Your instructions
In the records below, the line that contains "html: <div> <span>" marks the start. Copy it and each line after it through the end, exactly, without pictures.

The records
________________________

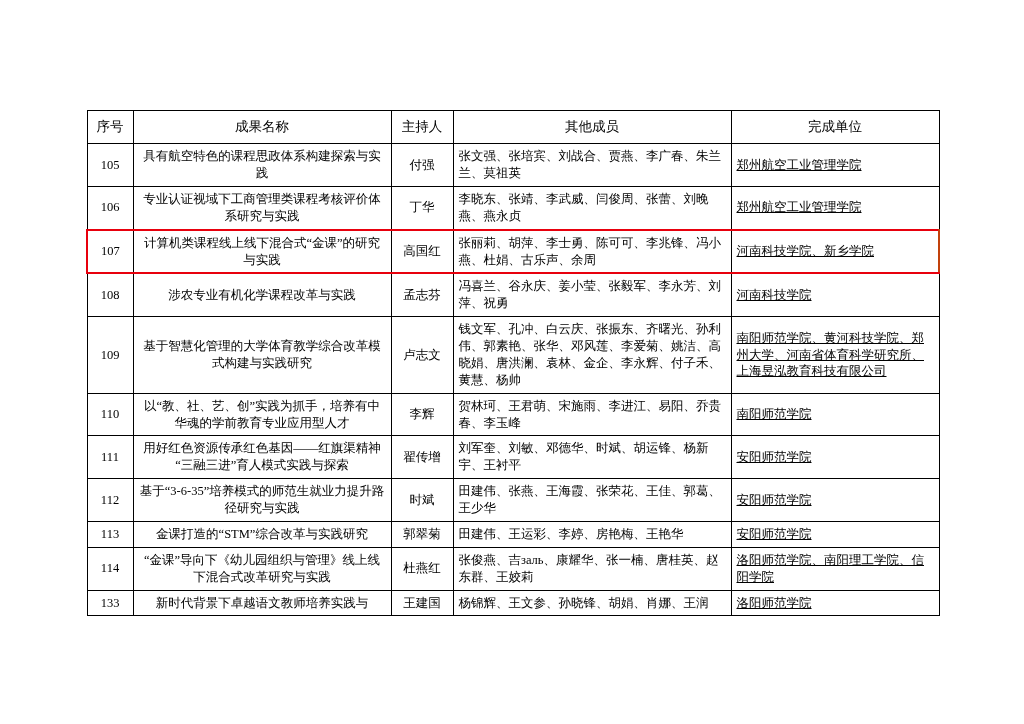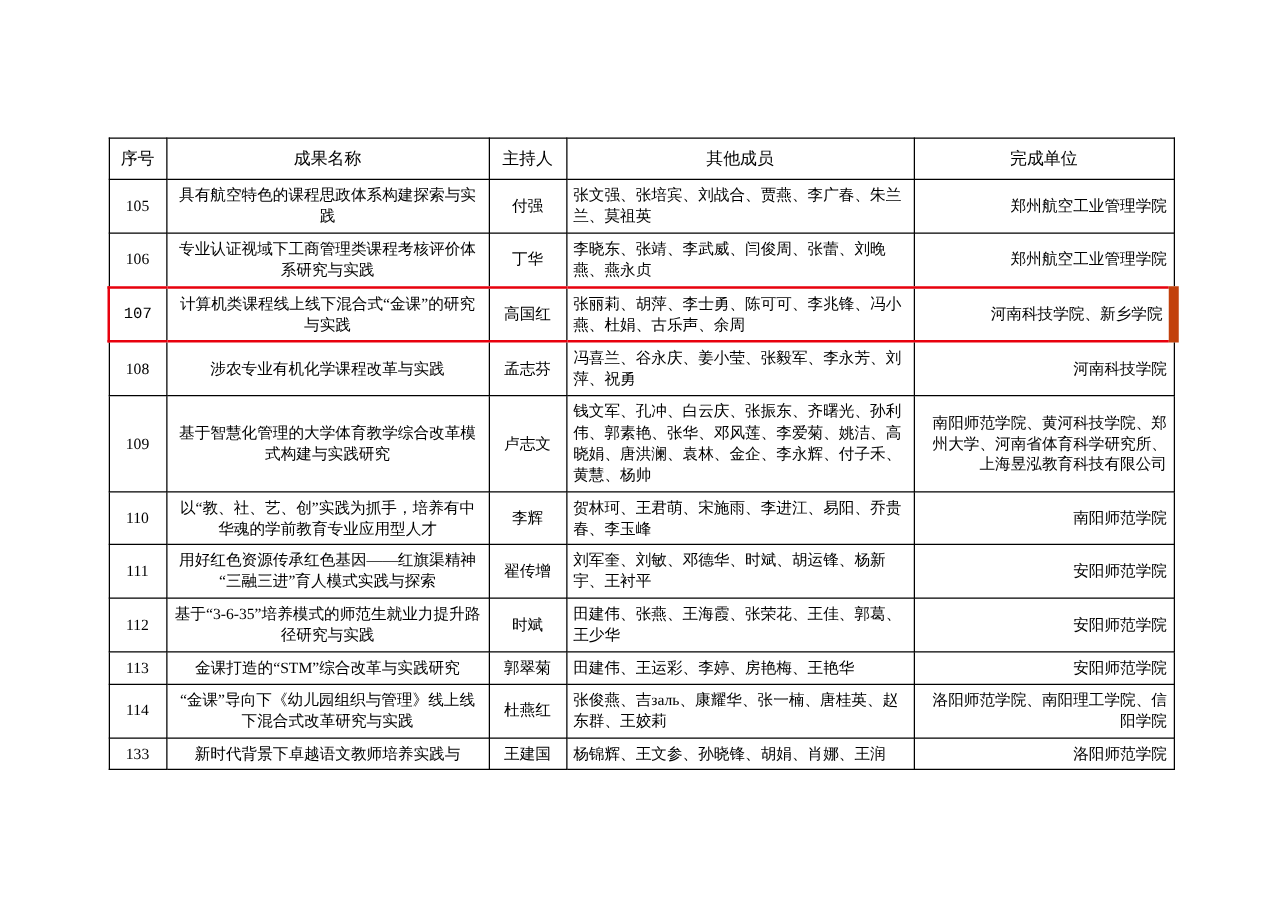"郑州航空工业管理学院" td.unit { text-align: right -> left; text-decoration: none -> underline }
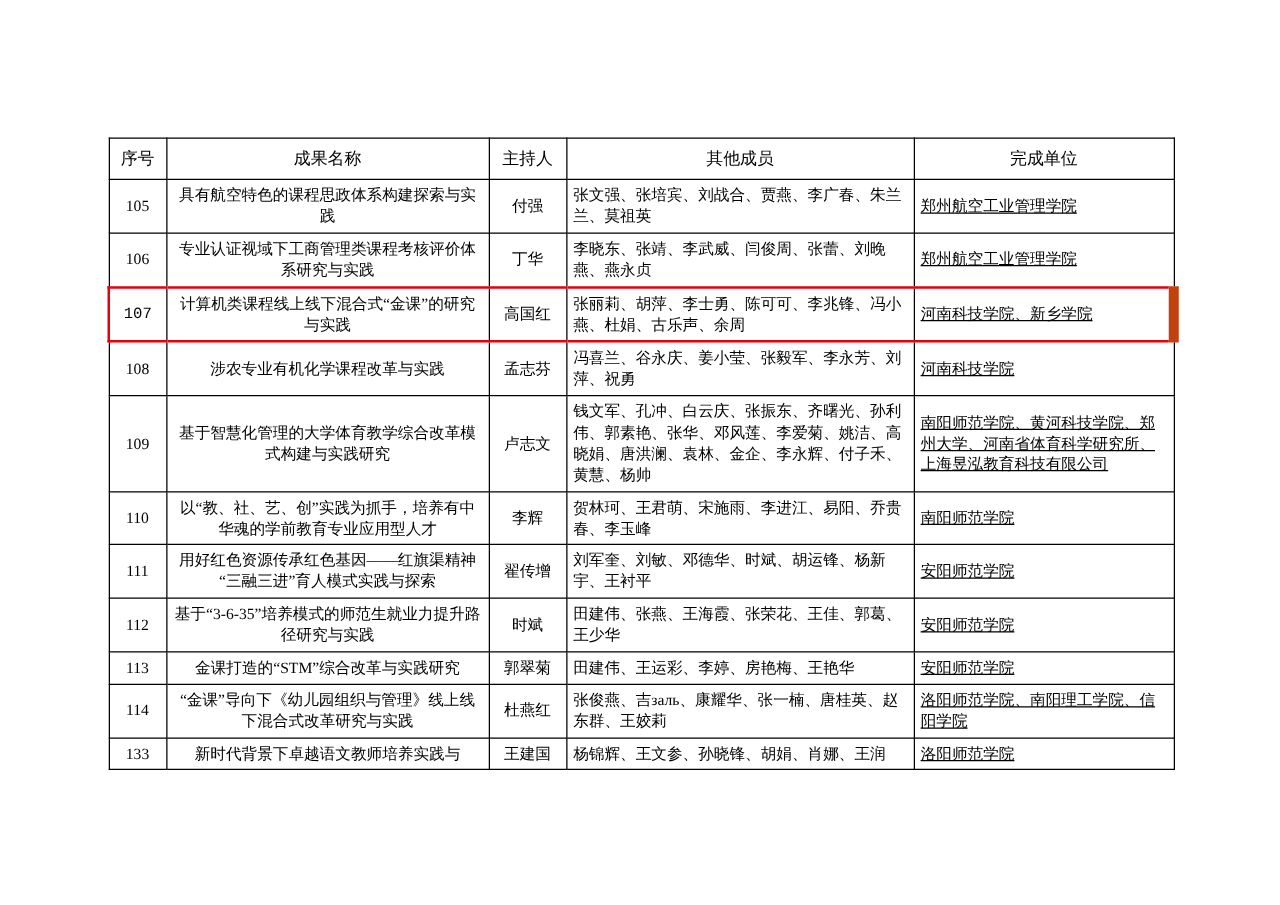"107" tr.highlight td:first-child { font-family: Liberation Mono, monospace -> none }
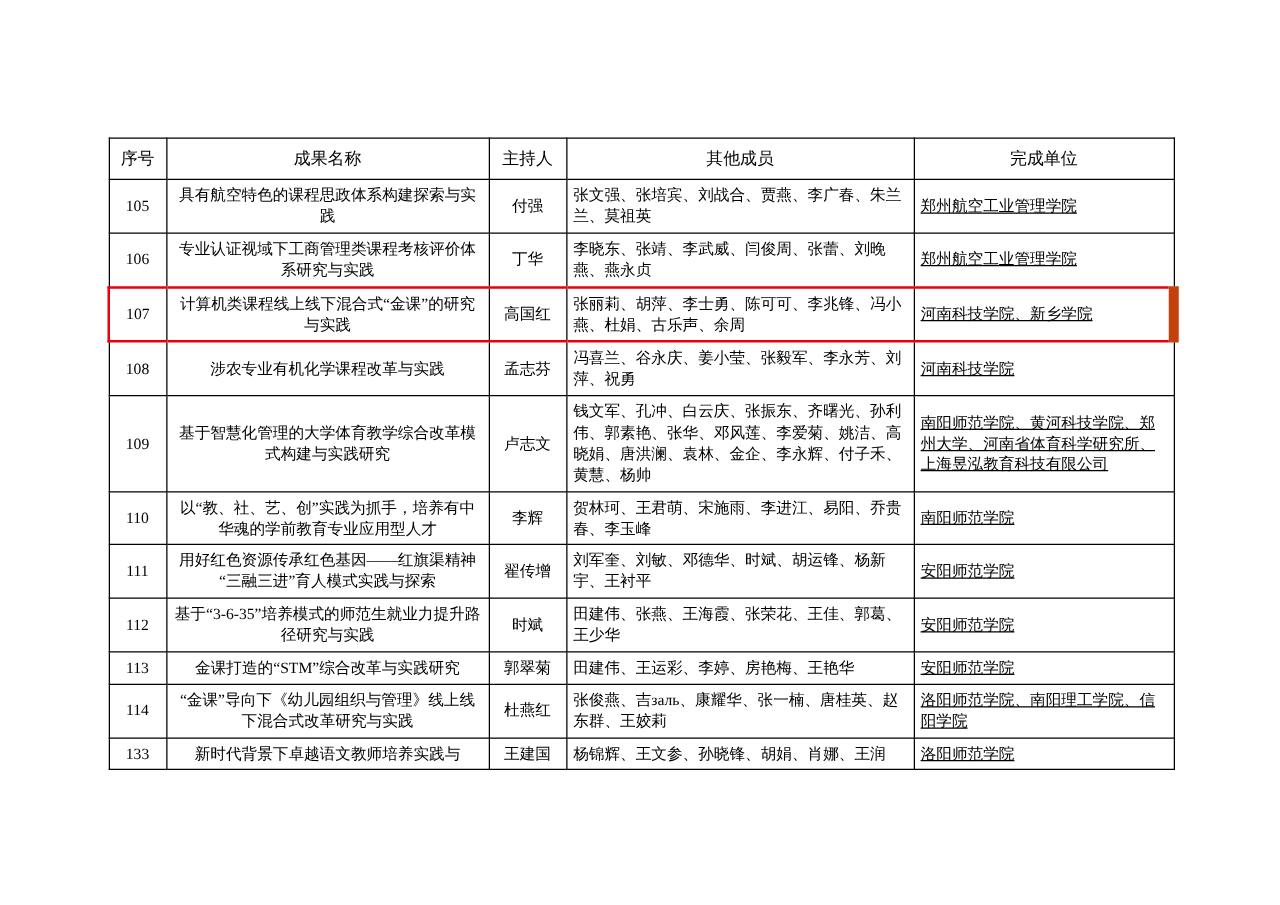"河南科技学院、新乡学院" tr.highlight td:last-child { border-right: 8px solid #c2410c -> 2px solid #c2410c }
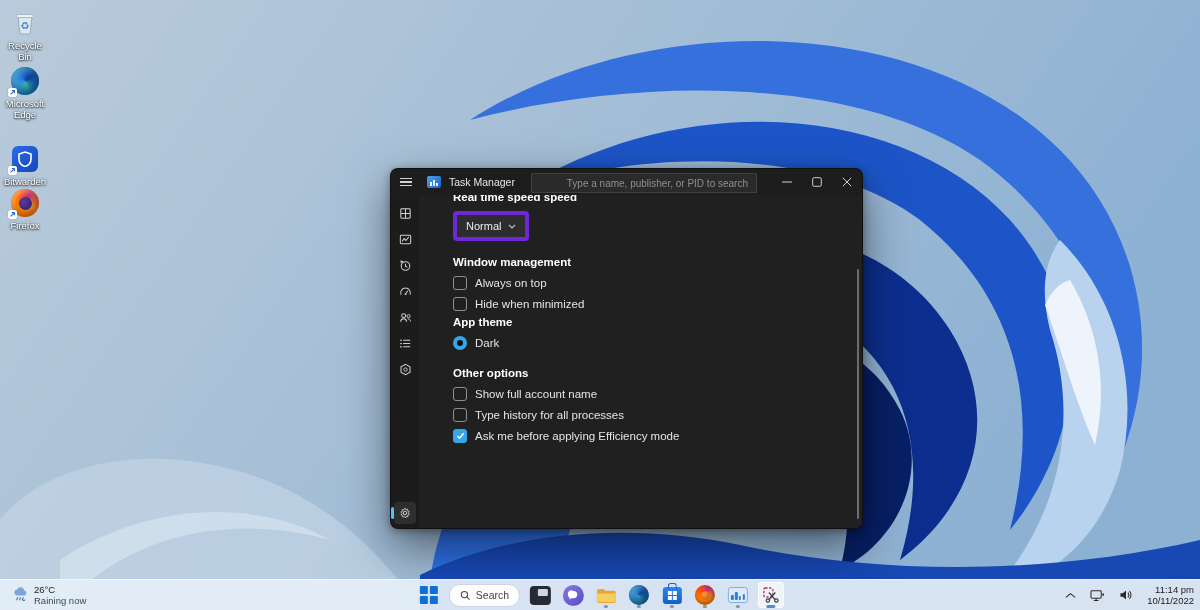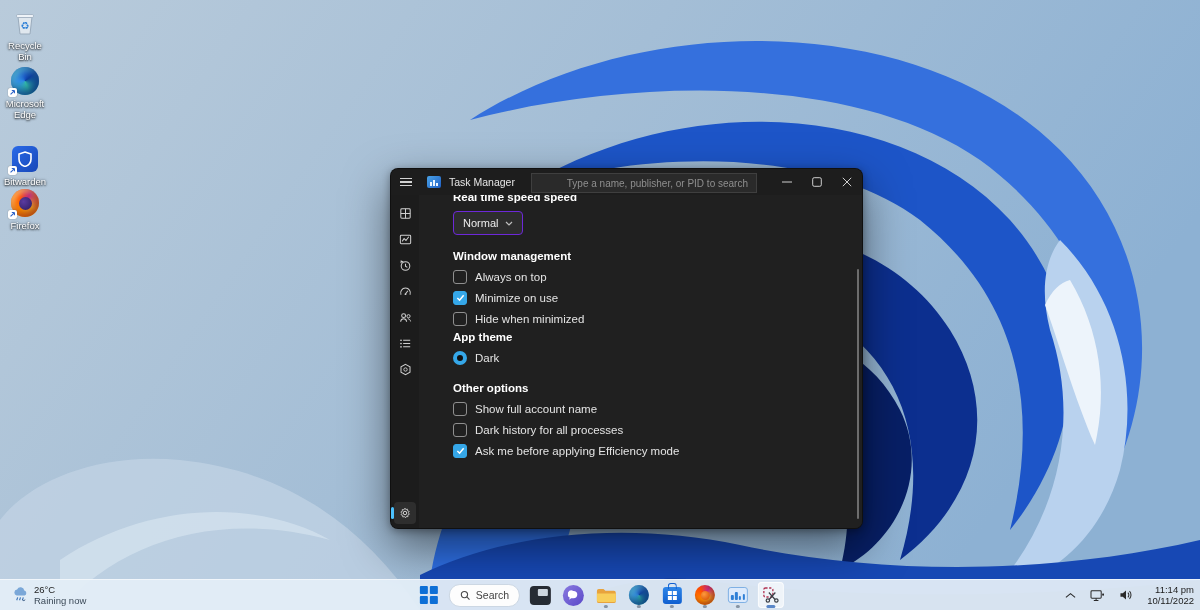"Normal" .dropdown { border: 1px solid #6d28d9 -> 4px solid #6d28d9 }
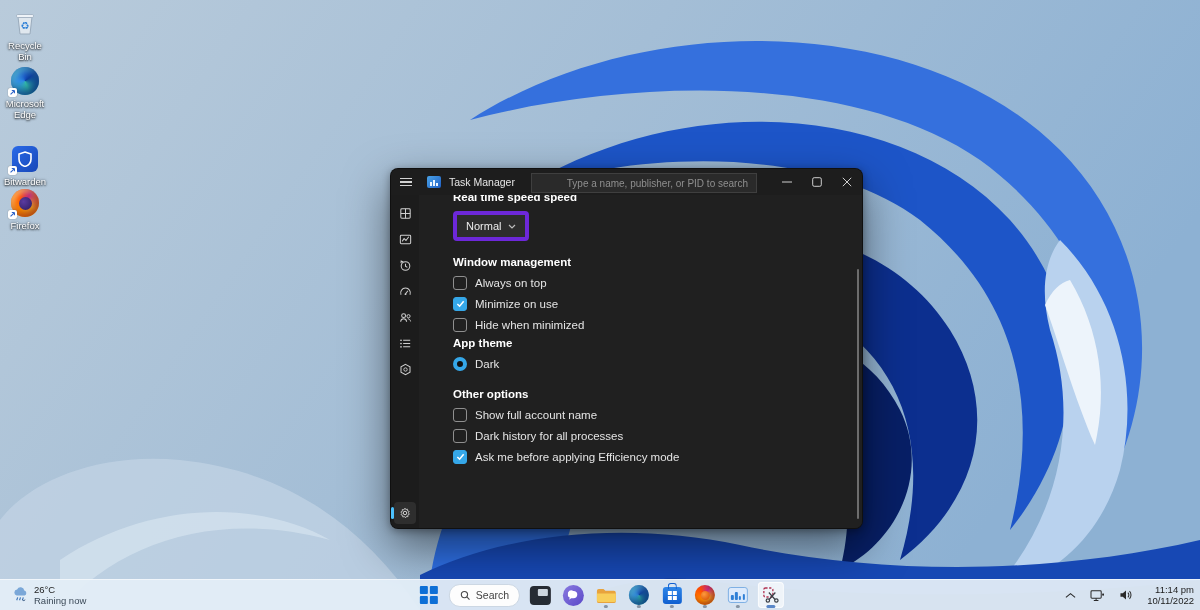"Minimize on use" div.row { html: <div> <span> <svg> <path></path> </svg> </span> <span>Minimize on use</span> </div> -> none }
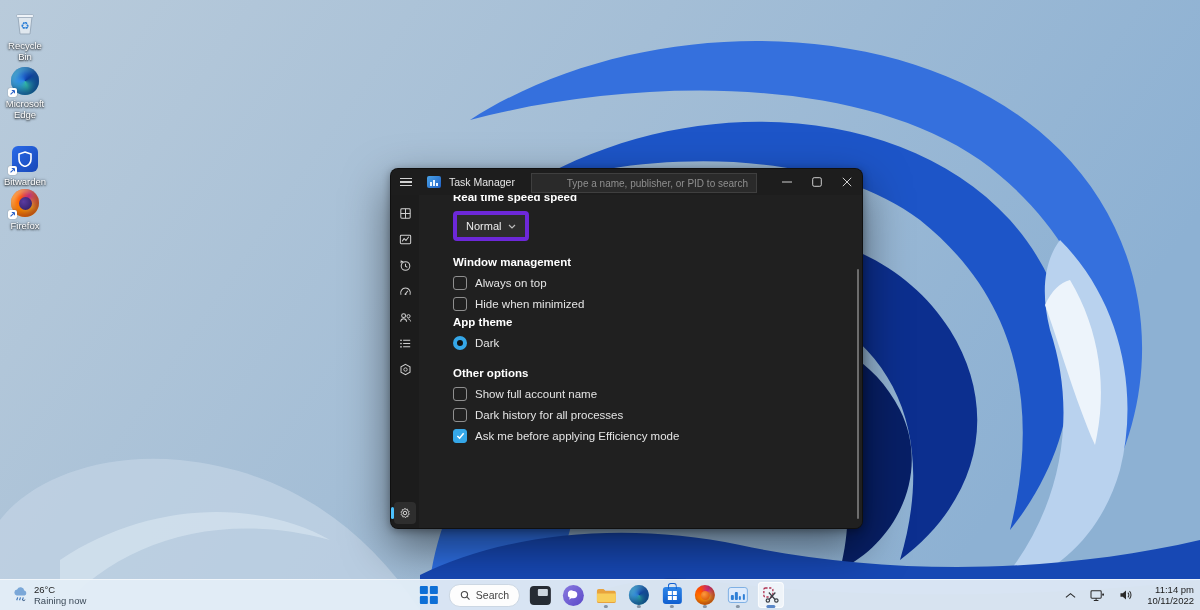"Dark history for all processes" span.lbl { text: Dark -> Type }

________________________

Result of this task
"Minimize on use" div.row { html: <div> <span> <svg> <path></path> </svg> </span> <span>Minimize on use</span> </div> -> none }
"Dark history for all processes" span.lbl { text: Dark -> Type }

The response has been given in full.